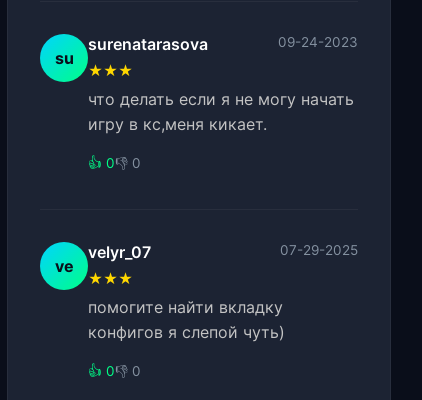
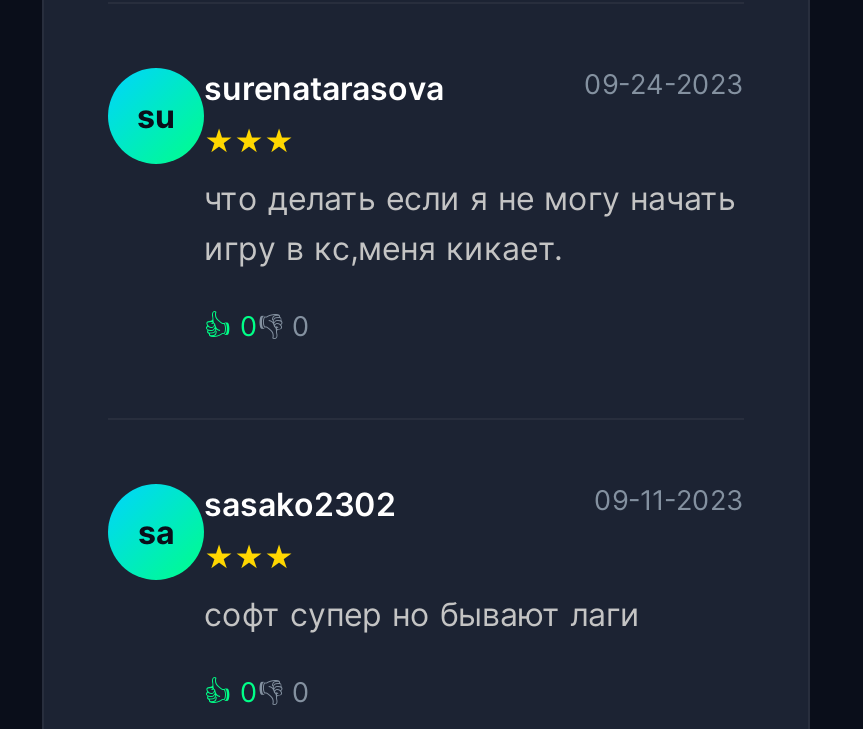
- velyr_07
- 07-29-2025
+ sasako2302
+ 09-11-2023

- ve
+ sa

- помогите найти вкладку
- конфигов я слепой чуть)
+ софт супер но бывают лаги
---
Task to carry out:
Only the text is to be copied: please reproduce the records exactly and drop the pictures.

Answer box:
- velyr_07
- 07-29-2025
+ sasako2302
+ 09-11-2023

- ve
+ sa

- помогите найти вкладку
- конфигов я слепой чуть)
+ софт супер но бывают лаги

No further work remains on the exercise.